## [What to do]
Retype, character for character, the line containing "subtotal: 19702.60 -> 19746.58" along with each line after it through the end of the data, and only those.

========================================

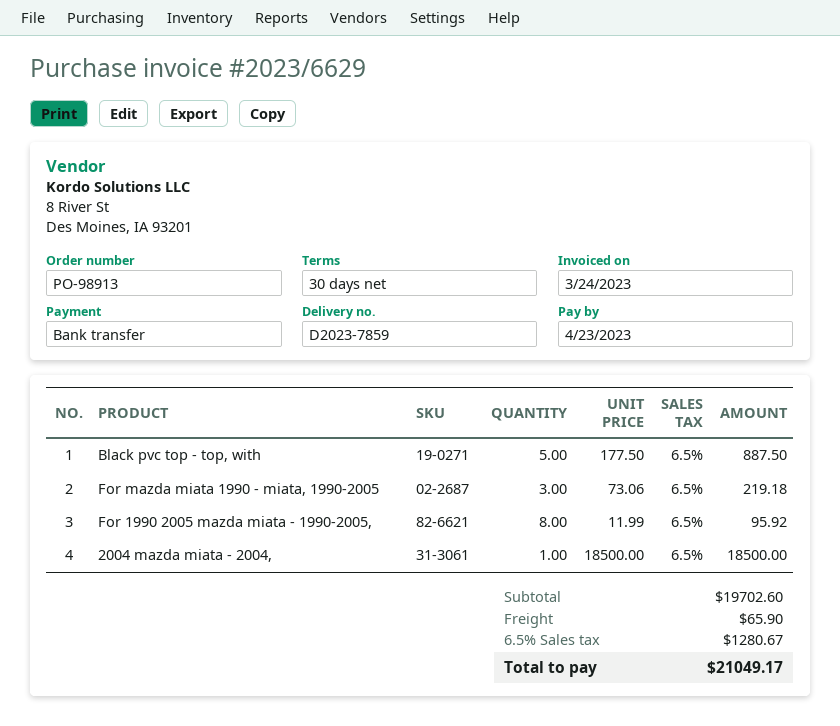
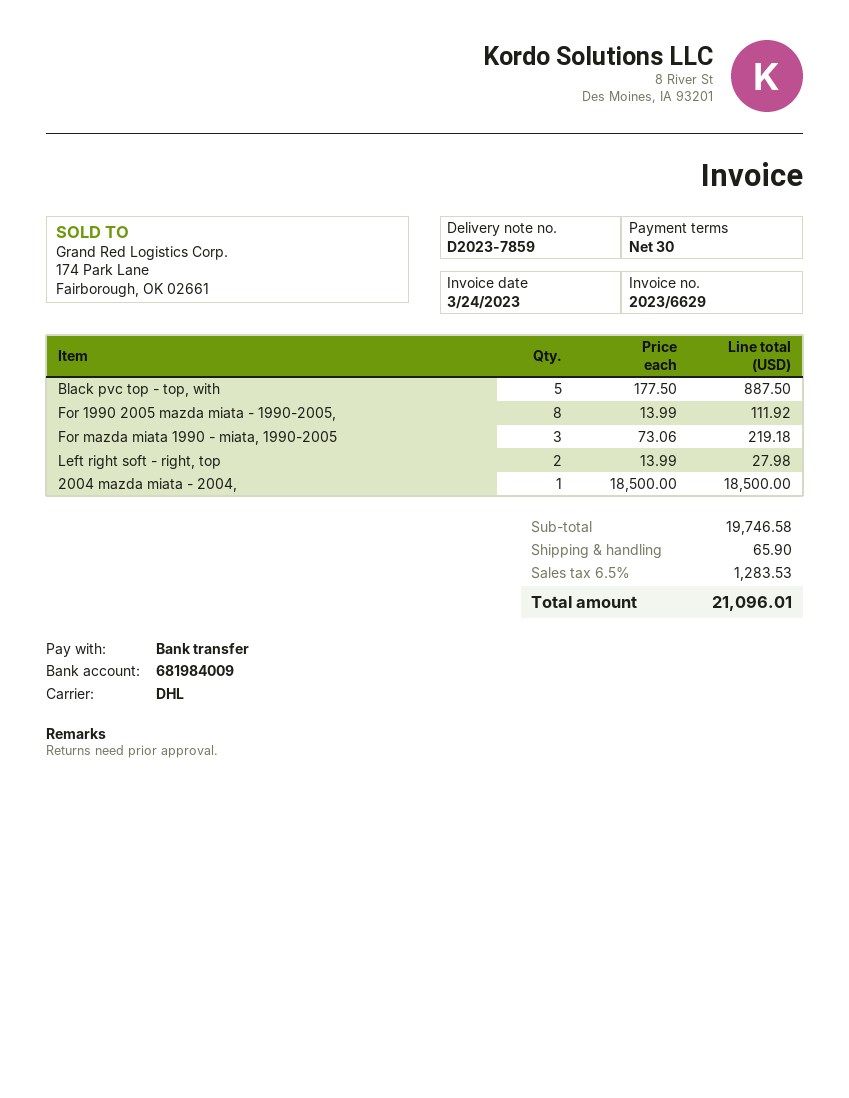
For 1990 2005 mazda miata - 1990-2005,: 8 x 11.99 = 95.92 -> 8 x 13.99 = 111.92
Left right soft - right, top: none -> 2 x 13.99 = 27.98
subtotal: 19702.60 -> 19746.58
tax: 6.5% = 1280.67 -> 6.5% = 1283.53
total: 21049.17 -> 21096.01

========================================

## [Written answer]
subtotal: 19702.60 -> 19746.58
tax: 6.5% = 1280.67 -> 6.5% = 1283.53
total: 21049.17 -> 21096.01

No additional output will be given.